Public financial tasks 5 Performance on public datasets in the financial domain
Bloomberg financial tasks 12 Internal core tasks such as NER and sentiment analysis
Big-bench Hard 23 Reasoning and general NLP tasks
Knowledge evaluation 5 The model’s closed-book information recall ability
Reading comprehension 5 The model’s open-book task performance
Linguistic tasks 9 NLP tasks not directly user-facing

Table 5: Classification of the evaluation benchmarks.

Key findings: According to the paper’s abstract and introduction (the original evaluation results figures and tables are missing), BloombergGPT achieved the following key results:

  1. Outstanding performance on financial tasks: On public financial NLP benchmarks and proprietary tasks that reflect Bloomberg’s internal real-world application scenarios (such as sentiment analysis and named entity recognition), BloombergGPT performed significantly better than all comparable peer models. This directly validates the value of the large amount of high-quality financial data used in mixed training.
  2. Strong competitiveness on general tasks: Although half of the training data consisted of financial domain data, BloombergGPT’s performance on general LLM benchmarks (such as BIG-bench Hard and standard knowledge QA) was on par with or better than general-purpose models of similar or even larger scale. This shows that domain specialization did not come at the expense of general capabilities.

Bits per byte performance on a range of held-out test sets

Figure 3: Bits per byte performance on multiple held-out test sets; lower is better.

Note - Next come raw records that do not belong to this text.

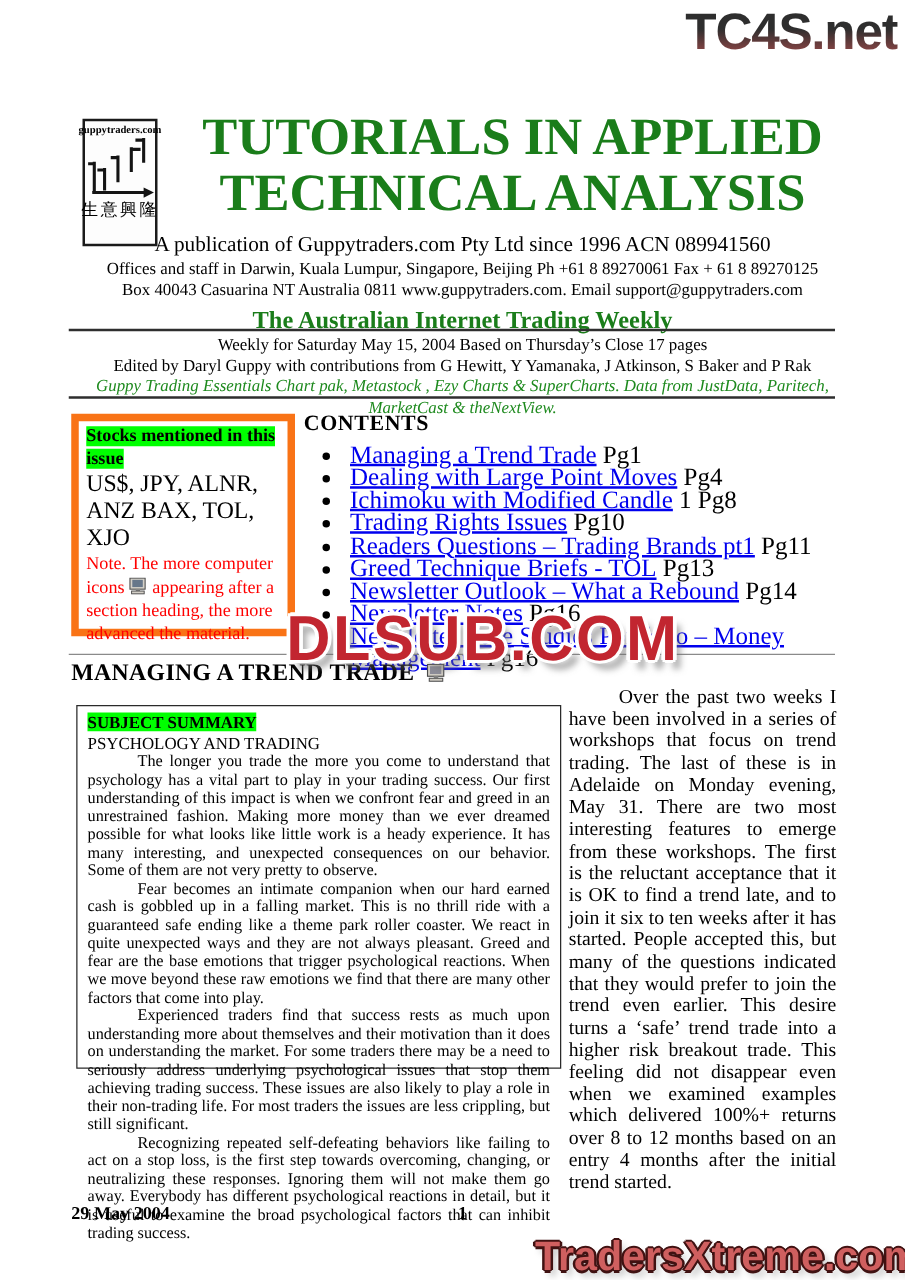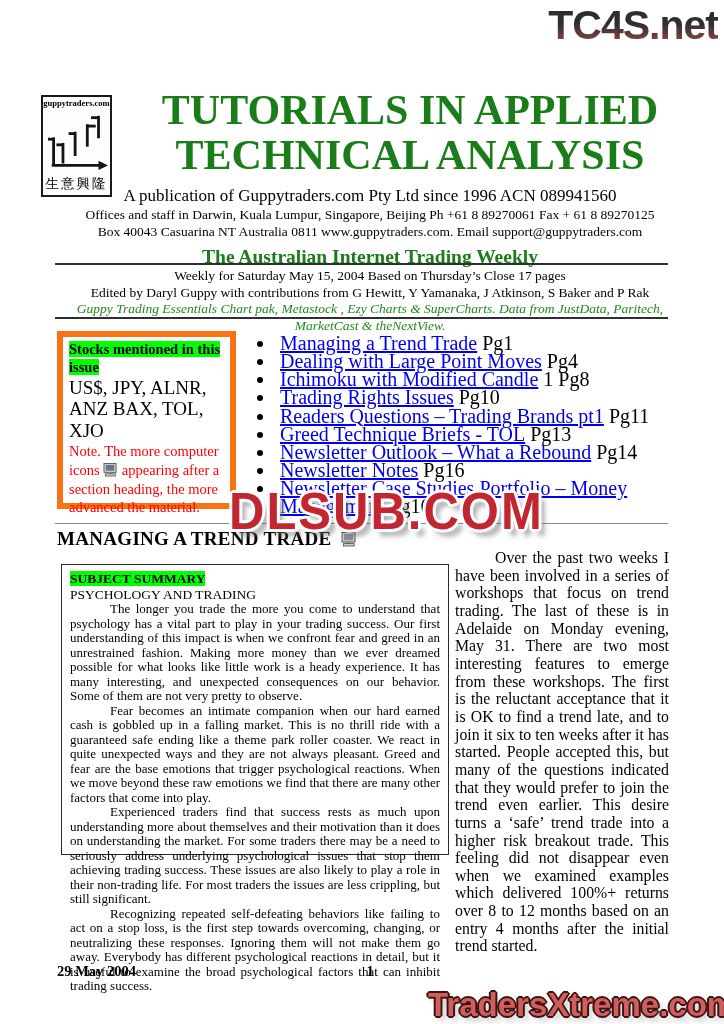"guppytraders.com" .logo-box { left: 41px -> 66px; padding: 1px 1px 2px -> 1px 1px 18px; width: 71px -> 60px }
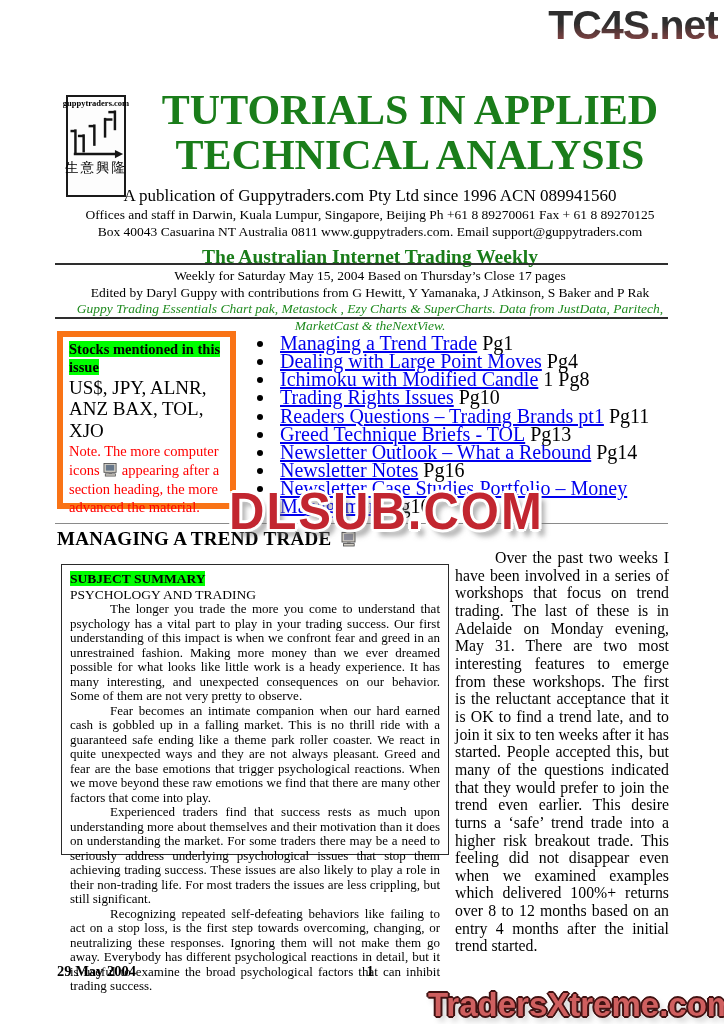"CONTENTS" div.contents-heading { html: none -> <div>CONTENTS</div> }
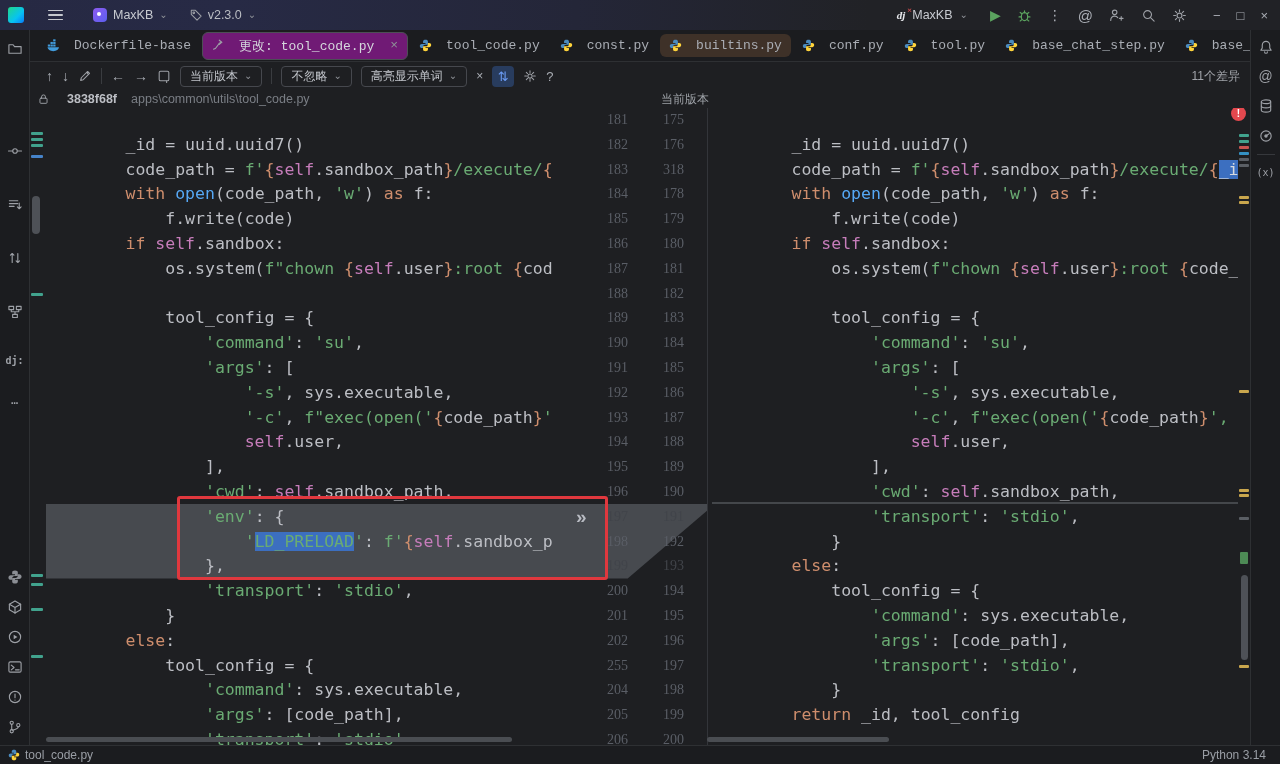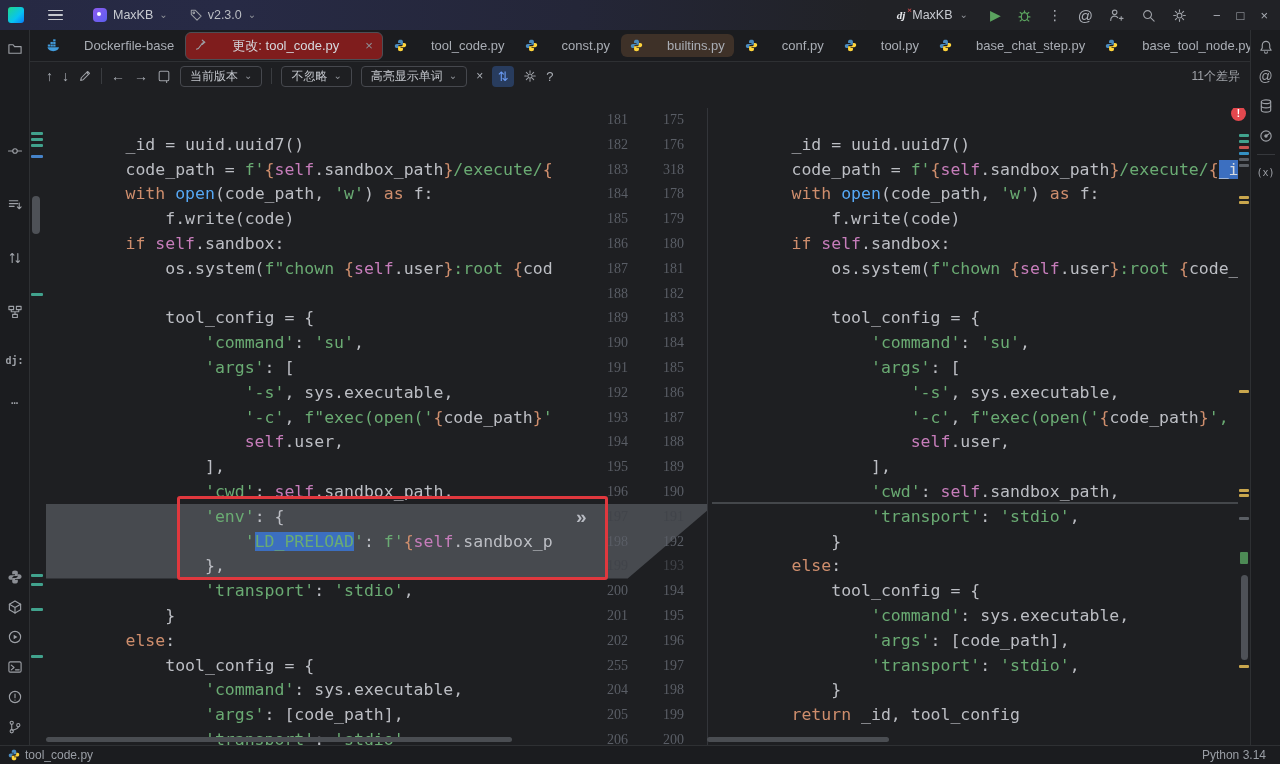"Dockerfile-base" .tab { font-family: none -> Liberation Mono, monospace; gap: 24px -> 14px }
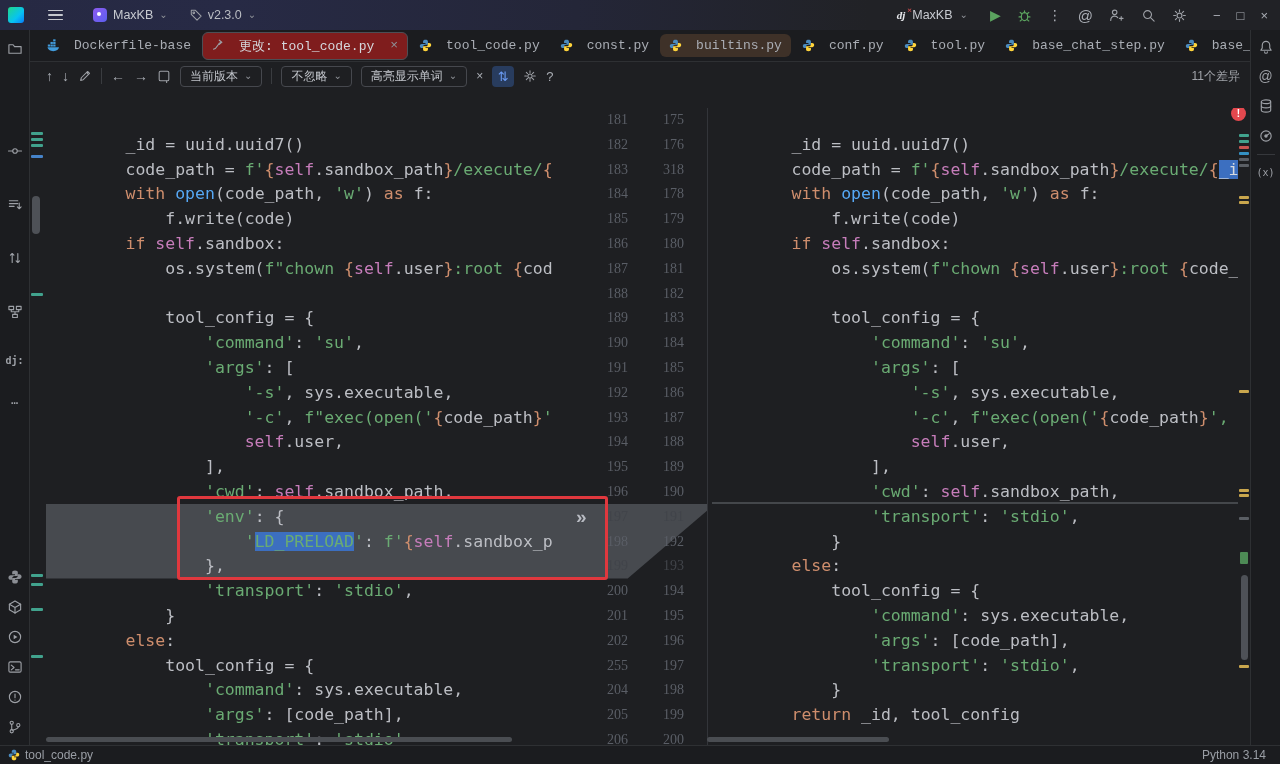"更改: tool_code.py" .tab.active { background: #7f1d1d -> #701a75 }
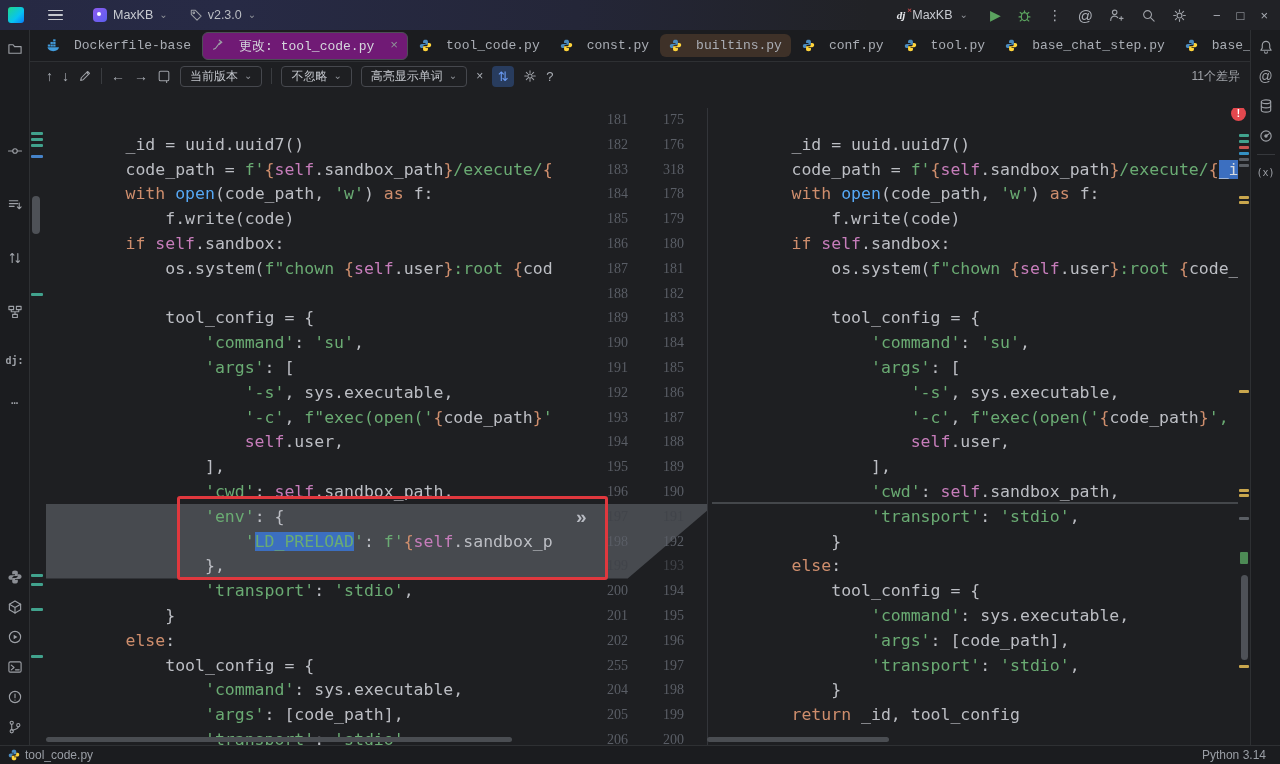"3838f68f" div { html: none -> <div> <svg> <g> <rect></rect> <path></path> </g> </svg> <span>3838f68f</span> <span>apps\common\utils\tool_code.py</span> <span>当前版本</span> </div> }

Final conclusion: The experimental results in this paper strongly demonstrate the success of its proposed mixed-data training strategy. The success of BloombergGPT shows that by combining large-scale, high-quality domain-specific data with general data, it is possible to train a large language model that is both a “domain expert” and a “generalist.” This approach provides a highly valuable example and practical blueprint for building high-performance LLMs in other specialized domains in the future, such as law, medicine, and science.